Things came to a head for Françoise shortly after André’s death in November 2007, when one of the Bettencourt employees gave her some stunning news: She claimed to have overheard a conversation in which Banier insisted that Liliane legally adopt him as her son. “That was too much,” Françoise recalled. “This man had denigrated my father, manipulated my mother, and shattered our family.” On December 19, 2007, she filed a criminal complaint against Banier for abus de faiblesse, or exploiting the weakness of her aged mother.
Thus began the nearly decade-long drama known as the Bettencourt Affair. Before it was over, an illustrious family was torn apart, careers and reputations were ruined, an army of lawyers made millions, an eminent barrister and a senior police detective committed suicide, a witness tried to hang himself, a tarnished president lost reelection, one of France’s proudest companies was threatened with a Swiss takeover, and François-Marie Banier, nearing the age of 70, faced the prospect of three years in prison and a ruinous fine. The greatest irony was that Françoise, who had launched the whole legal battle, found herself under investigation for allegedly bribing a witness.
The Bettencourt Affair is a modern-day Greek tragedy based on jealousy, greed, vengeance and retribution. It’s also a story about money: the creation from scratch of one of the world’s great fortunes, and the use and abuse of that fabulous wealth through three generations. The saga of the Bettencourt fortune has its dark chapters — the funding of pro-Fascist movements, the enormous profits made under Nazi occupation, a tide of secret political contributions, illegal Swiss bank accounts, and tax-evasion schemes. On the positive side, the family firm is one of France’s most dazzling industrial success stories, and the Bettencourt Schueller Foundation stands today as one of the country’s leading philanthropies, pouring hundreds of millions into medical research, the arts, education and housing.

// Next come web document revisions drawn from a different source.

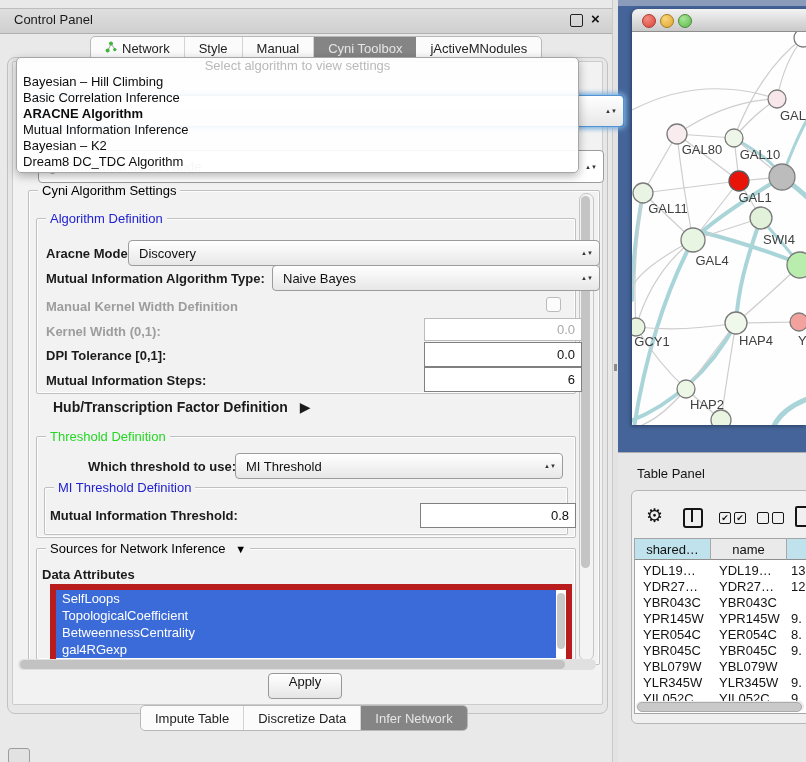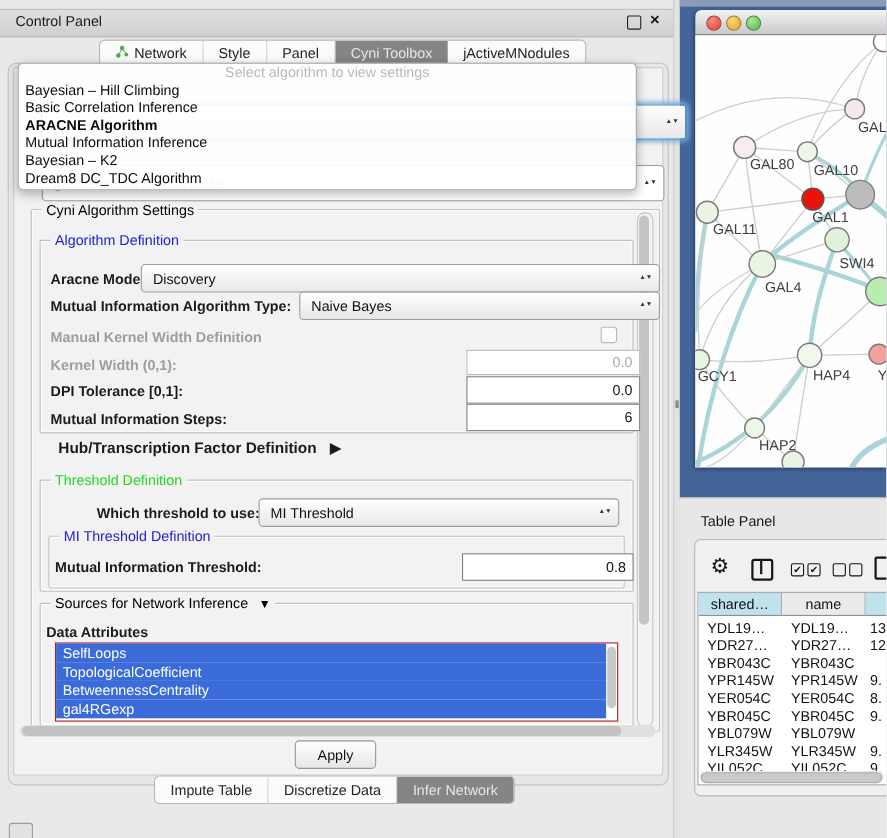--- a/index.html
+++ b/index.html
@@ -116,7 +116,7 @@
         <span>Style</span>
       </div>
     <div class="tab">
-        <span>Panel</span>
+        <span>Manual</span>
       </div>
     <div class="tab sel">
         <span>Cyni Toolbox</span>

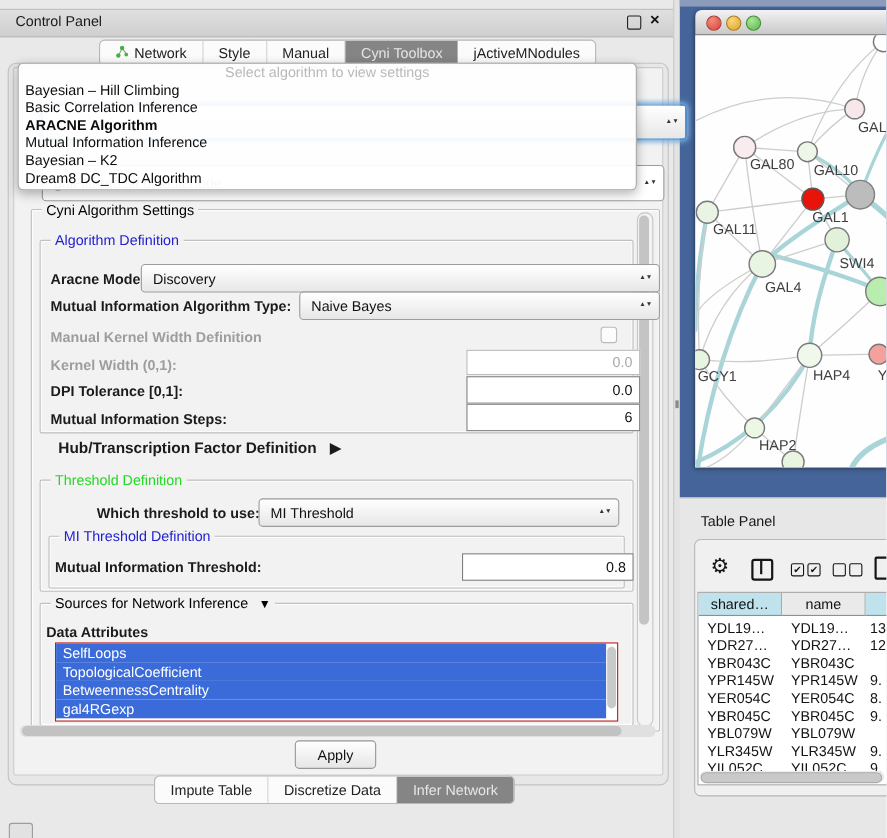--- a/index.html
+++ b/index.html
@@ -52,7 +52,7 @@
   .popup .it{height:16px;font-size:13px;color:#0c0c0c;line-height:16px;padding-left:6px;white-space:nowrap}
   .popup .it.b{font-weight:700}
   
-  .attr-list{position:absolute;background:#fff;border:1px solid #b91c1c}
+  .attr-list{position:absolute;background:#fff;border:6px solid #b91c1c}
   .attr-item{height:17px;background:#3a6bd8;color:#fff;font-size:13px;line-height:17px;padding-left:6px;white-space:nowrap}
   
   .btn{position:absolute;border:1px solid #979797;border-radius:4px;

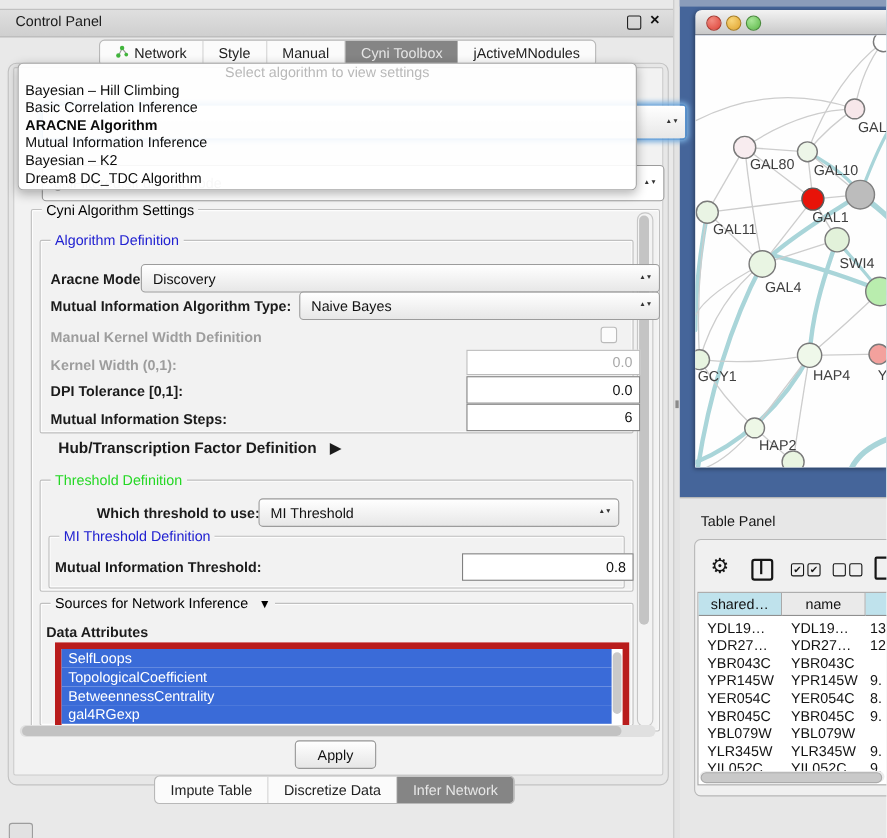--- a/index.html
+++ b/index.html
@@ -57,7 +57,7 @@
   
   .btn{position:absolute;border:1px solid #979797;border-radius:4px;
     background:linear-gradient(#ffffff,#e6e6e6);font-size:13px;color:#111;
-    display:flex;align-items:center;justify-content:center}
+    display:flex;align-items:flex-start;justify-content:center}
   
   .desktop{left:618px;top:0;width:188px;height:452px;background:#45659a}
   .desktop-topstrip{left:618px;top:0;width:188px;height:6px;background:#8a9cba}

For Liliane Bettencourt, the heiress who inherited it all, money has been the fundamental constant of her long existence. It paid for her mansions, her designer clothes, her travels, her army of domestic servants, even her own private island. Not least, it gave her the means to lavish gifts upon the charming artist who had opened the doors to a passionate life beyond the confines of the conventional bourgeois world into which she was born. And when her timid daughter finally rose up in protest, the Bettencourt billions were at the heart of one of history’s great succession battles.